We walked with our guide to the church just two short blocks north of the hotel. The streets were “all torn up” so walking was really easier than driving there. A few people, mostly older women, sat in the pews. We looked at the historical displays at the back of the church, and I saw some of the same pictures posted there that the pastor, Vaidas Klesevicius, had shown us the day before. Several pictures showed recent activities involving youth. These were pictures of annual functions of liturgical dance and song that include youth from other Lithuanian Lutheran churches.
While our guide talked with the pastor, we sat in one of the pews. I observed the modern serenity of this structure built between 1835 and 1841. Simple light fixtures brightened the space. A light oak altar with green vestments symbolizing the Trinity season provided the color. No stained glass windows filtered in soft light. I looked at the hymnal and snapped a few pictures.
The service was conducted in Lithuanian except when the pastor announced the page of the liturgy and two hymns in English. I could easily follow along with the Lithuanian words in front of me. The melodies were easily recognizable. The two hymns “Alas and Did My Savior Bleed” and “Savior, When in Dust to Thee” were fairly easy to sing. The sermon was in Lithuanian as were two other hymns. A musical selection was presented during the offering which was taken by a man.
After the service the pastor invited us to stay for coffee so we moved to the adjoining room. Everyone wanted us to go first so we did. One of the ladies attempted to talk to us in English. She said she spoke ”a little bit.” We sat down at a table, and the pastor soon joined us with a folder I did not think I had seen before.

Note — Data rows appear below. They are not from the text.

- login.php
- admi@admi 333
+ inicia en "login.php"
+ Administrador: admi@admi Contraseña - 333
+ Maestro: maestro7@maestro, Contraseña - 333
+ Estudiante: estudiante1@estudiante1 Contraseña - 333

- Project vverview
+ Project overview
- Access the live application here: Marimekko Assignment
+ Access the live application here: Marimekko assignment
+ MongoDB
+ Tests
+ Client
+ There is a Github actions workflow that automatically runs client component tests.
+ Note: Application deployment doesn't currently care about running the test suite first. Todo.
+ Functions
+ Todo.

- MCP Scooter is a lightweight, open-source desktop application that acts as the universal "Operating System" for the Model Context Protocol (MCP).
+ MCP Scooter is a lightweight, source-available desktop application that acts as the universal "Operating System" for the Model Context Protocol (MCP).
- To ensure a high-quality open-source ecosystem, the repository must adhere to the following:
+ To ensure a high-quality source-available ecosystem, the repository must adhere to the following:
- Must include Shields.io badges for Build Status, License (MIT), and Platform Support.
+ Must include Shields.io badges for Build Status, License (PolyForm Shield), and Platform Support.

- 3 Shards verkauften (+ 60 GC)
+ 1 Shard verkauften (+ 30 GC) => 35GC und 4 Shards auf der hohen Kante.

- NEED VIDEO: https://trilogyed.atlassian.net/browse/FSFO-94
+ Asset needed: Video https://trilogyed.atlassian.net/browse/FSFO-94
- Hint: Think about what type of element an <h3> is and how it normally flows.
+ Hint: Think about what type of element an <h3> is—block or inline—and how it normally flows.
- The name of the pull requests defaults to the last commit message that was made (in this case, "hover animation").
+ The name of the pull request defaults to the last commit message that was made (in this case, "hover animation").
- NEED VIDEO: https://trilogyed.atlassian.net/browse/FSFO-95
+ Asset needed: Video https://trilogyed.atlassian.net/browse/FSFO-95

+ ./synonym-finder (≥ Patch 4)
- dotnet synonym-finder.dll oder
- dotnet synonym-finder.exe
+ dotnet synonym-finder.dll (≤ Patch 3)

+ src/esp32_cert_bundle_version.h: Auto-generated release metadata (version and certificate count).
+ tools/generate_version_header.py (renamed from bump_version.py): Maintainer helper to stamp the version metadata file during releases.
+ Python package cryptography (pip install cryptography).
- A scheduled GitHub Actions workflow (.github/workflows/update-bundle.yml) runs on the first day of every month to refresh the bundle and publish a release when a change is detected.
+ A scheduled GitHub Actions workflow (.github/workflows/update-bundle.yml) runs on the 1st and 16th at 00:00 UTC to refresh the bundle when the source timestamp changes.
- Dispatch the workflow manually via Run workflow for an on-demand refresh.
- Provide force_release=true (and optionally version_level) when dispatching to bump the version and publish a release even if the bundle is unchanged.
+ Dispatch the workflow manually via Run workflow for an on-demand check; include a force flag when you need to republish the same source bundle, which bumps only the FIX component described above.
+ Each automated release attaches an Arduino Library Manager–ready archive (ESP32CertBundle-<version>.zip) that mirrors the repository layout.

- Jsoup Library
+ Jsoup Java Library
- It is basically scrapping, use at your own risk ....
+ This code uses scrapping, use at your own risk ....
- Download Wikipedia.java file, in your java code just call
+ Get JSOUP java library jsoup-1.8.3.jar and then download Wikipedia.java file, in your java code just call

He had been collecting, I discovered, copies of birth, marriage, and death records, family trees, and related materials from various families whose ancestors had been members of this church! I knew I had to examine these records carefully and wondered when I could. We had to meet Vilius at the hotel at 11:30, and the pastor had to go to Vistylis for a 1 o’clock service so we departed with the mutual understanding that our schedules might allow us to see him again that evening after 8 o’clock.
We walked back to the hotel dodging potholes of rain and muddy streets left over from the torrential downpour the night before. We quickly reorganized and went to the lobby to meet Vilius at 11:30. We were a bit late. The friendly young woman from the registration desk came over to tell us that our “friend” was running late and that it might be up to 1½ hours before he returned with his car repaired. We settled in to wait knowing that we would be late for the day’s activities: dinner at Regina’s at noon; appointment with Gize/Gizai historian at 3; possible concert at the palace and museum at 6:30; and meeting with the pastor at 8. We still had several villages to find as well.
Shortly after 2, the friendly young woman at the reception desk came over to tell us that Vilius had called the front desk again and said he was on his way. Back through Marijampole, past Gize/Gizai, through Wylkowiszki/Vilkaviskis, past Big Szelwy/Didieji Selviai we flew. We drove once again past the secluded Dydwize Manor, realizing once again how incredibly special our appointment had been on Friday afternoon. There is no way we would have ever gotten in without Vilius and especially Regina having had one of the two deputy directors as her former student and waging her way through the administrative circles to seek permission for our visit.